Historic district in Massachusetts, United States

The River Road–Cross Street Historic District is a rural agricultural historic district in Topsfield, Massachusetts. It is representative of Topsfield's development first as an agricultural community, and later as place for rural retreats. The district, which was listed on the National Register of Historic Places in 2005, is roughly bounded by River Road, Rowley Bridge Road, Cross Street, Hill Street, and Salem Road, and also includes properties facing Prospect Street and Bradstreet Lane. Much of the district was consolidated under the ownership of William Appleton Coolidge in the 20th century, and bequeathed to the Massachusetts Institute of Technology with restrictions to preserve its rural character. MIT sold the donated properties in 2000.
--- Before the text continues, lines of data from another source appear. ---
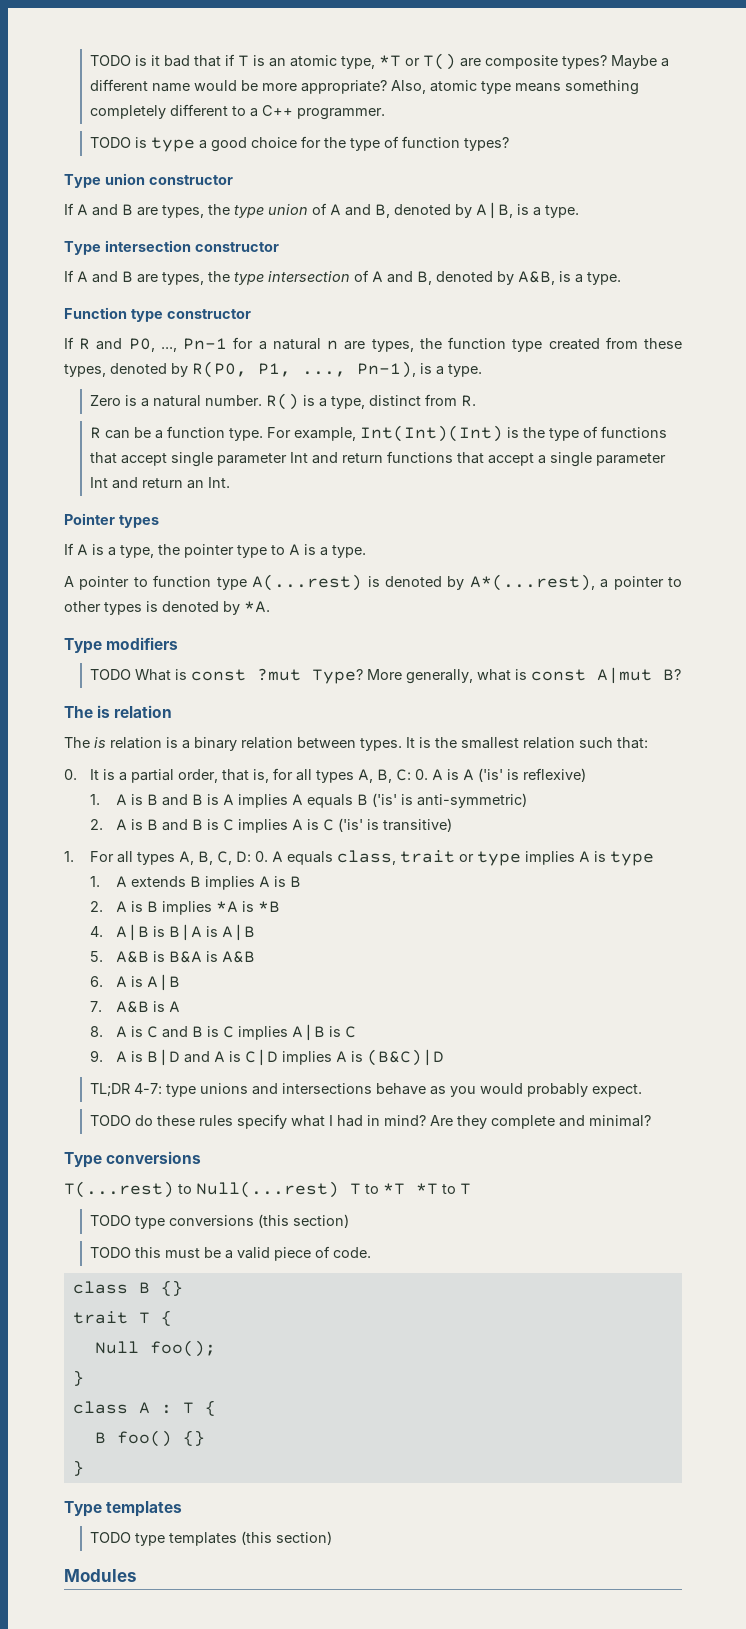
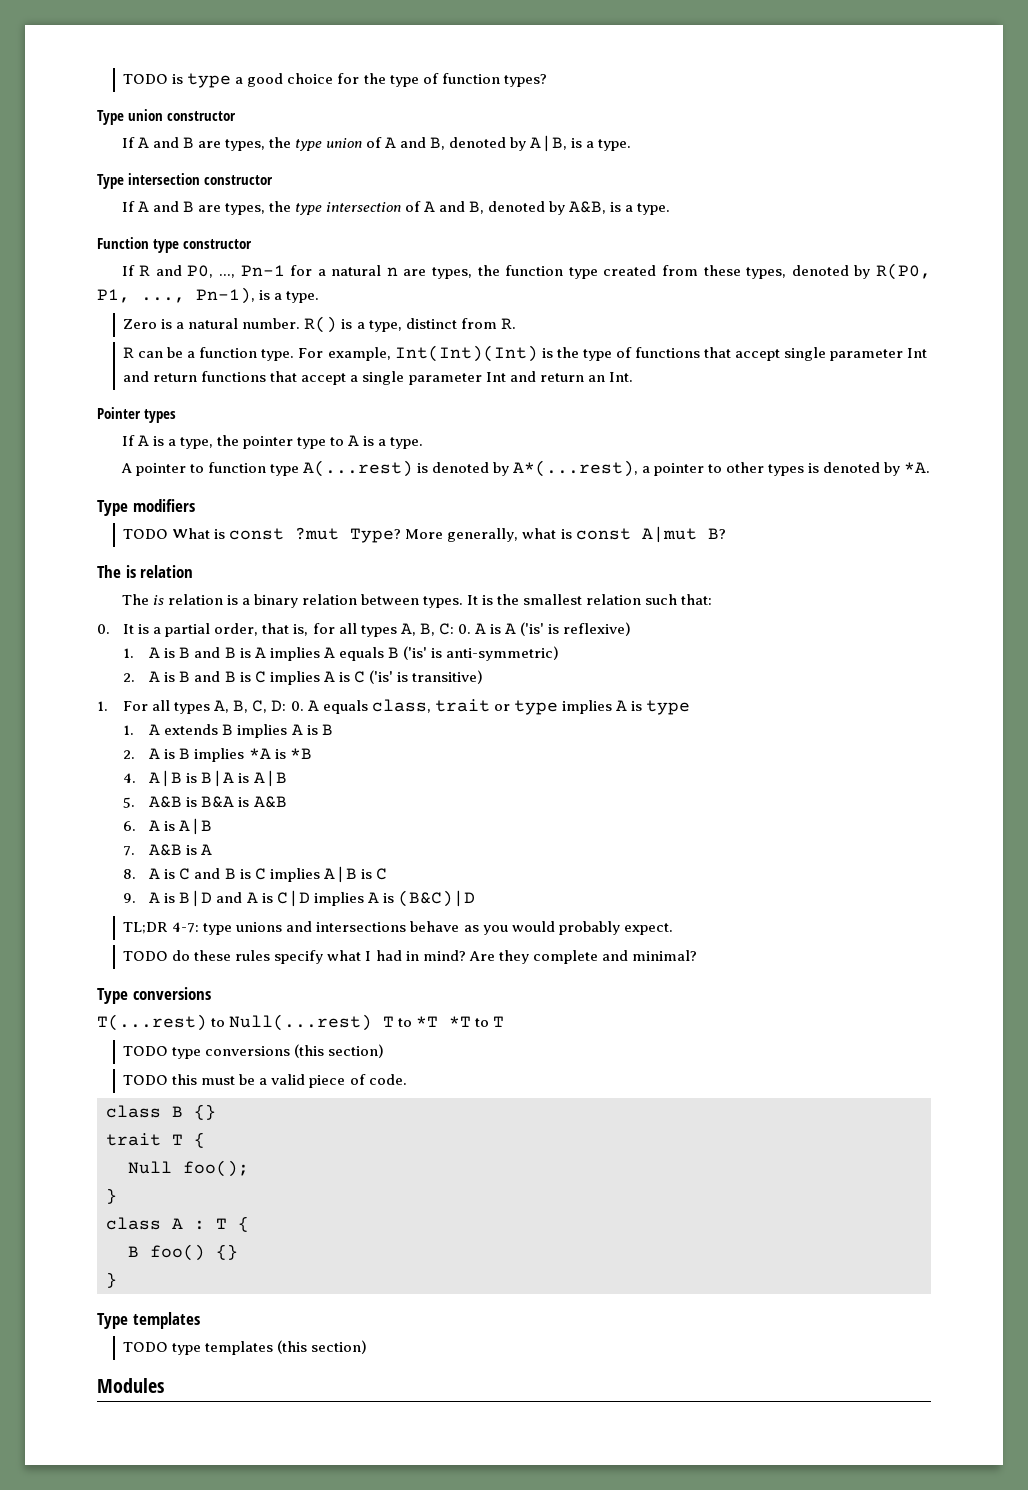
[89,53,669,70] [89,79,639,95] [89,104,385,120] [89,137,147,148] TODO is it bad that if T is an atomic type, *T or T() are composite types? Maybe a different name would be more appropriate? Also, atomic type means something completely different to a C++ programmer. // TODO is -> [123,74,184,84] TODO is

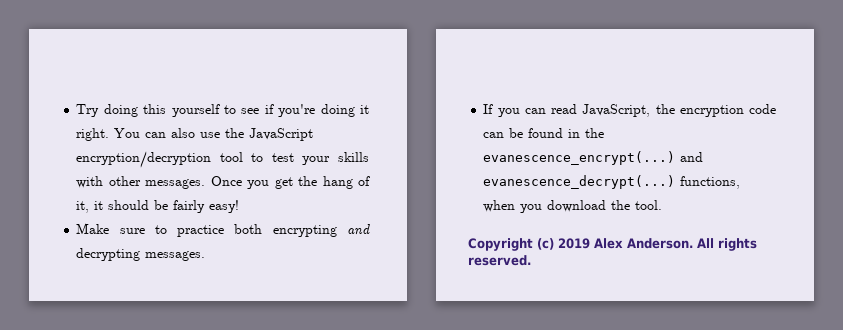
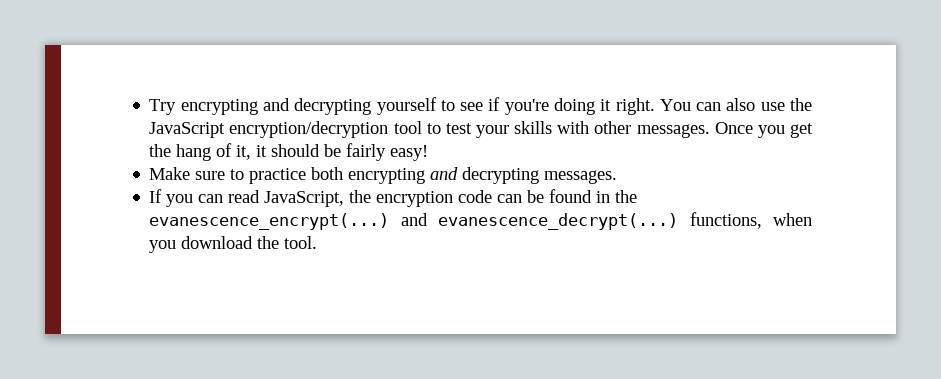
[103,104,167,117] doing this -> [180,98,372,115] encrypting and decrypting
[468,238,757,251] [468,255,531,266] // Copyright (c) 2019 Alex Anderson. All rights reserved. -> (318, 242) none

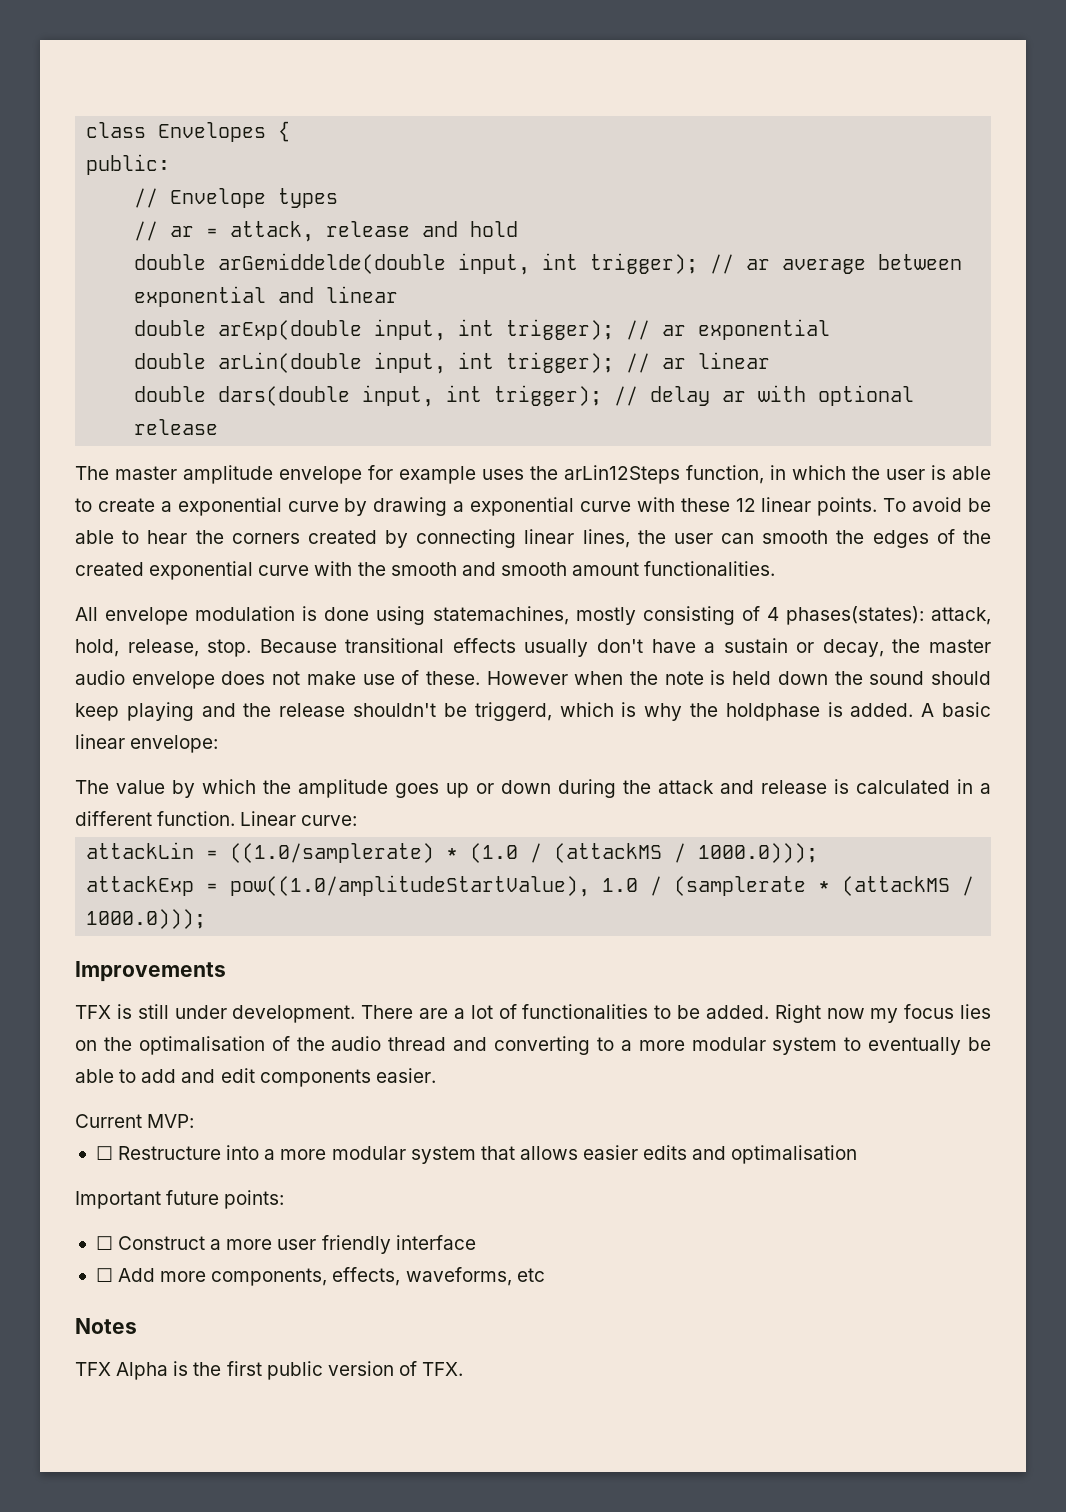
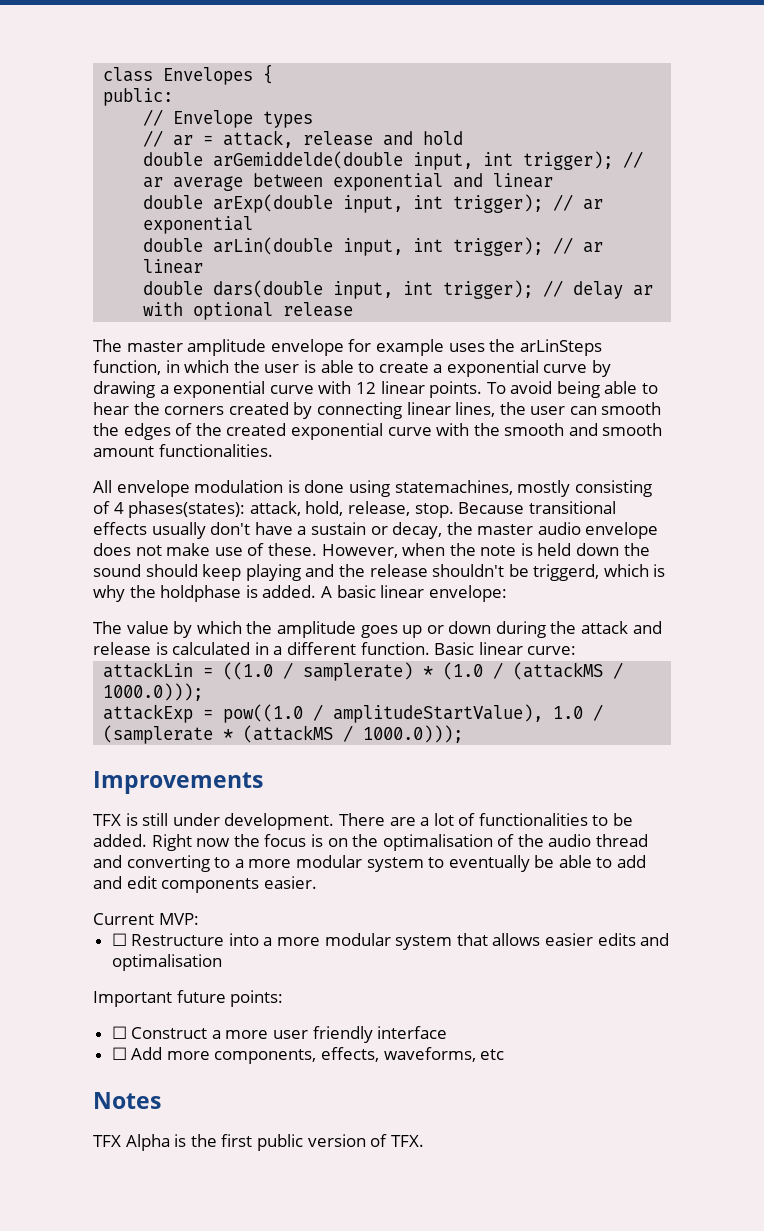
[564,465,680,484] arLin12Steps -> [519,339,602,356] arLinSteps
[680,498,730,512] these -> (352, 387) none
[967,498,991,512] be -> [556,381,600,398] being
[486,671,568,685] However -> [321,544,398,558] However,
[240,811,297,826] Linear -> [434,642,523,655] Basic linear
[230,843,435,863] ((1.0/samplerate) -> [223,662,414,681] ((1.0 / samplerate)
[230,875,591,897] pow((1.0/amplitudeStartValue), -> [223,704,544,723] pow((1.0 / amplitudeStartValue),
[870,1004,992,1023] my focus lies -> [233,834,323,847] the focus is

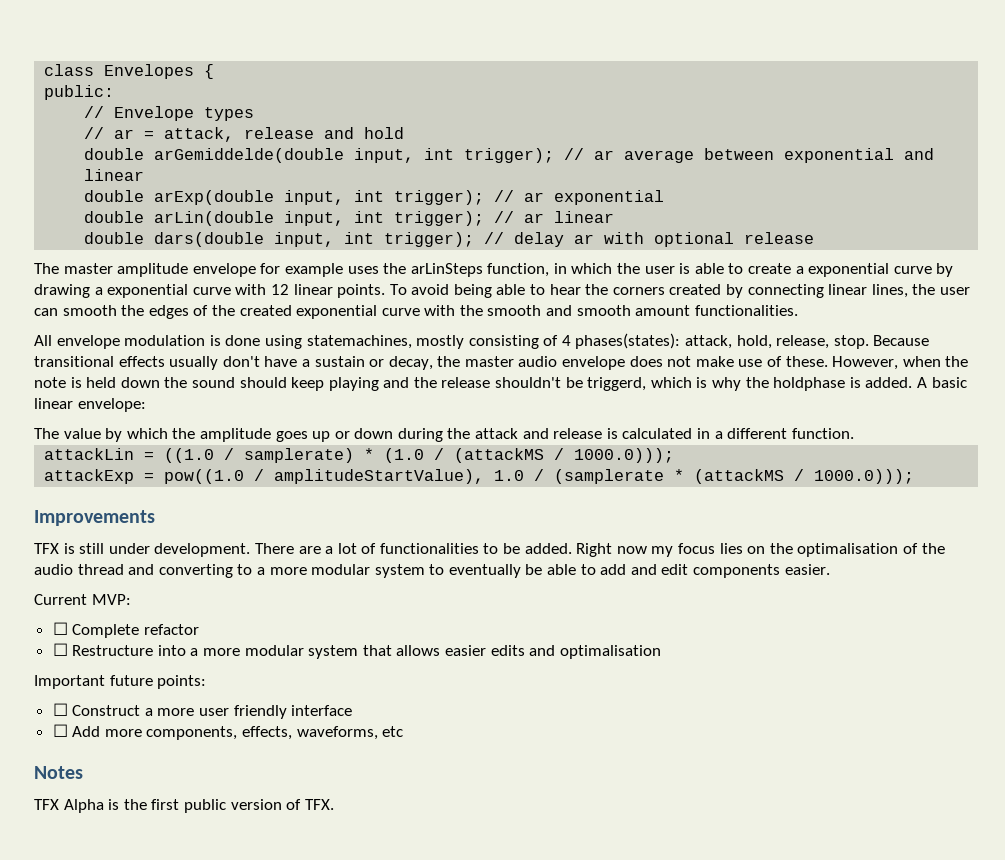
[434,642,577,655] Basic linear curve: -> (854, 433) none
[233,834,323,847] the focus is -> [651,543,743,557] my focus lies
(199, 919) none -> [52,622,199,638] // ☐ Complete refactor

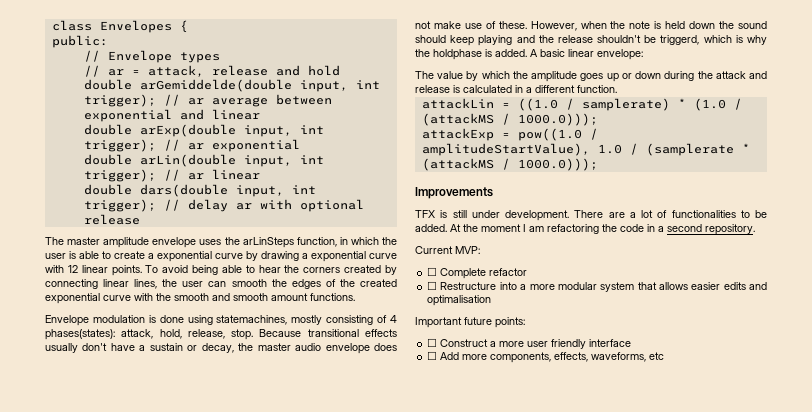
[260,263,343,277] for example -> (197, 242) none
[694,305,798,316] [34,335,120,349] functionalities. // All envelope -> [310,293,355,301] [45,315,89,326] functions. // Envelope
[576,543,945,557] [34,564,830,578] Right now my focus lies on the optimalisation of the audio thread and converting to a more modular system to eventually be able to add and edit components easier. -> [450,224,755,235] At the moment I am refactoring the code in a second repository.
[34,766,83,779] [34,799,334,813] // Notes // TFX Alpha is the first public version of TFX. -> (665, 356) none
The district includes nineteen properties distributed across 450 acre in a rural landscape that includes open farmlands, historic farmsteads, 19th and 20th century estate houses, and scenic views of the Ipswich River, which runs through the center of the district. Some of these lands have been worked since the early colonial days of Topsfield's history. The oldest houses in the district, the Zaccheus Gould House and the Stanley Lake House, date to the late 17th century, and are separately listed on the National Register. There are also several houses dating to the middle and late 18th century, notably two that were built by John Balch on Hill Street.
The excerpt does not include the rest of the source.